Ghost in the Shell: Stand-Alone Complex (S1E4-6)

This review was comissioned by @Bernkastel and @The Narrator


At very long last, we return to the adventures of cyborg detective Major Kusanagi and the violent hijinks she gets up in the service of Future Japan's public security directorate section 9. The previous couple of episodes I saw (the pilot, and a later one) were both monster-of-the-week style investigations (or "Standalones" in this series' parlance), while episodes 4-6 are the first cluster of story-arc ("Complex") instalments of season one.

From the little I've absorbed through osmosis, the "complex" plotlines are more cynical and sceptical about the government Kusanagi serves and her role within its order. Which I think is a good thing. While I did quite enjoy the mostly-lighthearted heroics of those standalone episodes, they were fairly open copaganda, and the whole setting seemed like it was trying to be pessimistic but stumbling on naivete. That's not to say that I don't expect the story-arc episode to lack these issues altogether, but I suspect they'll be at least a little better about them. If they can do that while still keeping things fun and slightly goofy, even better.
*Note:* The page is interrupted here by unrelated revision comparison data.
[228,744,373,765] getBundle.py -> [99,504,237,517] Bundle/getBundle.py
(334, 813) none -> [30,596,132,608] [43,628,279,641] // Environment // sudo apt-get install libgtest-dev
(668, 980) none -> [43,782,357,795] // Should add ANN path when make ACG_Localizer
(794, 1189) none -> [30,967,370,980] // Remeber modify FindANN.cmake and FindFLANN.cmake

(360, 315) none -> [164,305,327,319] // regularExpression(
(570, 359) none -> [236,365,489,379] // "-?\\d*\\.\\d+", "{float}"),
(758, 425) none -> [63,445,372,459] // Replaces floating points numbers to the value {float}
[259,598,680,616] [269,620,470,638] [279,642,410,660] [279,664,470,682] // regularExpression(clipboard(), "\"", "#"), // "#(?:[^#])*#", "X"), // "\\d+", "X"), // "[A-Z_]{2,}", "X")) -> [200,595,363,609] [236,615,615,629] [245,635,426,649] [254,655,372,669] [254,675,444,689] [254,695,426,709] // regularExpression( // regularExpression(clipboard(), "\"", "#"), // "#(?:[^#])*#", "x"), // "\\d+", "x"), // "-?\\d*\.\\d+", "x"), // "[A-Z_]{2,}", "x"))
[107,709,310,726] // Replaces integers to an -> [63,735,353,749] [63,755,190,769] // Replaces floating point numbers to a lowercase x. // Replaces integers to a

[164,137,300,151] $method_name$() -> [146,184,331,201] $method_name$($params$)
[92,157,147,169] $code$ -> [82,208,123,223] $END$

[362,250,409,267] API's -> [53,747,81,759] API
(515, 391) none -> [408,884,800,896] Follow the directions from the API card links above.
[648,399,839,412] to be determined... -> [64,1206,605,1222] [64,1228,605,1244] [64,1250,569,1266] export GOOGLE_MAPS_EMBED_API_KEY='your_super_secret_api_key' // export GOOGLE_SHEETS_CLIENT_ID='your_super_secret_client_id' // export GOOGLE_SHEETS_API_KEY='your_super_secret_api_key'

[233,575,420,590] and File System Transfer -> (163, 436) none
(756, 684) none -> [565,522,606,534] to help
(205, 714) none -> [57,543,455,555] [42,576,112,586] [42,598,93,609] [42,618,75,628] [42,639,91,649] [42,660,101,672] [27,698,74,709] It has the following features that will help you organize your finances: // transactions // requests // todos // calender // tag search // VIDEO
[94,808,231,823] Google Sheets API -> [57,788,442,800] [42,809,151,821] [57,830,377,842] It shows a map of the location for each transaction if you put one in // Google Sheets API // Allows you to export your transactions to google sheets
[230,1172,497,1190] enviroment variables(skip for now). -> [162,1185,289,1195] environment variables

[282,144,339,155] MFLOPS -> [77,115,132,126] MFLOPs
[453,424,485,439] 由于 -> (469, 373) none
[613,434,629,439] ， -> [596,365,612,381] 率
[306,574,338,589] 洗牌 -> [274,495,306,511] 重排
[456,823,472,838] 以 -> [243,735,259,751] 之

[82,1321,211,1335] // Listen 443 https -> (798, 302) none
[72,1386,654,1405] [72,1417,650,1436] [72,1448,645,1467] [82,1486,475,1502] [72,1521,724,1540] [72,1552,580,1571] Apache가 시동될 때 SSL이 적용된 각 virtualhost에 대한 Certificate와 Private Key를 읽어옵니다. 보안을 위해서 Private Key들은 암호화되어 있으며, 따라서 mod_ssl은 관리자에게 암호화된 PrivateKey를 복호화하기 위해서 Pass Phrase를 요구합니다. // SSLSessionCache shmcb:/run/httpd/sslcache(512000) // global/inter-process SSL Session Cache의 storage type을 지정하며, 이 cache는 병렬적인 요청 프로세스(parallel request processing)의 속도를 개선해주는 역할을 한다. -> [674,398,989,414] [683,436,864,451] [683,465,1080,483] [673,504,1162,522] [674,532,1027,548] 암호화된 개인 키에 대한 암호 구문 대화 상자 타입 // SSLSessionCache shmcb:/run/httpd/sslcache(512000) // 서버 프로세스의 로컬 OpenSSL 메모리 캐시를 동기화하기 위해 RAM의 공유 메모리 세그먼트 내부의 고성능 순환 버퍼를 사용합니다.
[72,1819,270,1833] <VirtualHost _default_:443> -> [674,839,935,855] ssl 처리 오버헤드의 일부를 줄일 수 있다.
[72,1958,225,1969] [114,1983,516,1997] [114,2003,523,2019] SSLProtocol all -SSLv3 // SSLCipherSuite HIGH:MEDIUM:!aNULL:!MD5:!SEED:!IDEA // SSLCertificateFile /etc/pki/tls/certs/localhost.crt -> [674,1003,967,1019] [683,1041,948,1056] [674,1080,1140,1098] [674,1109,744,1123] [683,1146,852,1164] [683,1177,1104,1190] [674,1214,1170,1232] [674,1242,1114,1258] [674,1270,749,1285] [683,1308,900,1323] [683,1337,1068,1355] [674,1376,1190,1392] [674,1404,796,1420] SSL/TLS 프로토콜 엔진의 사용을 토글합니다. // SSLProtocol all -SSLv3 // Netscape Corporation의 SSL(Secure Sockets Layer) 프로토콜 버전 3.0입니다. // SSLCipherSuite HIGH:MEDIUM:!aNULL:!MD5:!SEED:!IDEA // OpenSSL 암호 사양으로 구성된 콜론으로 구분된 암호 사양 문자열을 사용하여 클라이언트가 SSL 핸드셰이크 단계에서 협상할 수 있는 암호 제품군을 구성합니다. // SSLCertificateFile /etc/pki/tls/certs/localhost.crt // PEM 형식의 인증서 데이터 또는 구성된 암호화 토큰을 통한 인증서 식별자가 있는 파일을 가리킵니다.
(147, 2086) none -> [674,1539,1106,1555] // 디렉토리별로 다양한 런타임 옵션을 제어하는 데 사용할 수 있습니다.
Episode 4, "Interceptor," kicks this plotline off in traditional crime novel style with a decoy protagonist with a single-digit-pagecount life expectancy. A detective at a prefectural police HQ is pulling an all-nighter studying evidence for the "laughing man" case. When the chief walks into the room with a blank expression, claims to have been in his office all night even though there's literally rainwater dripping off of his coat, and offers to take him out for a drink in a zombie-like voice, well, you don't have to be a detective to figure out that Bad Shit is happening. Especially if you live in a cyberpunk world where brain-hacking is a known quantity.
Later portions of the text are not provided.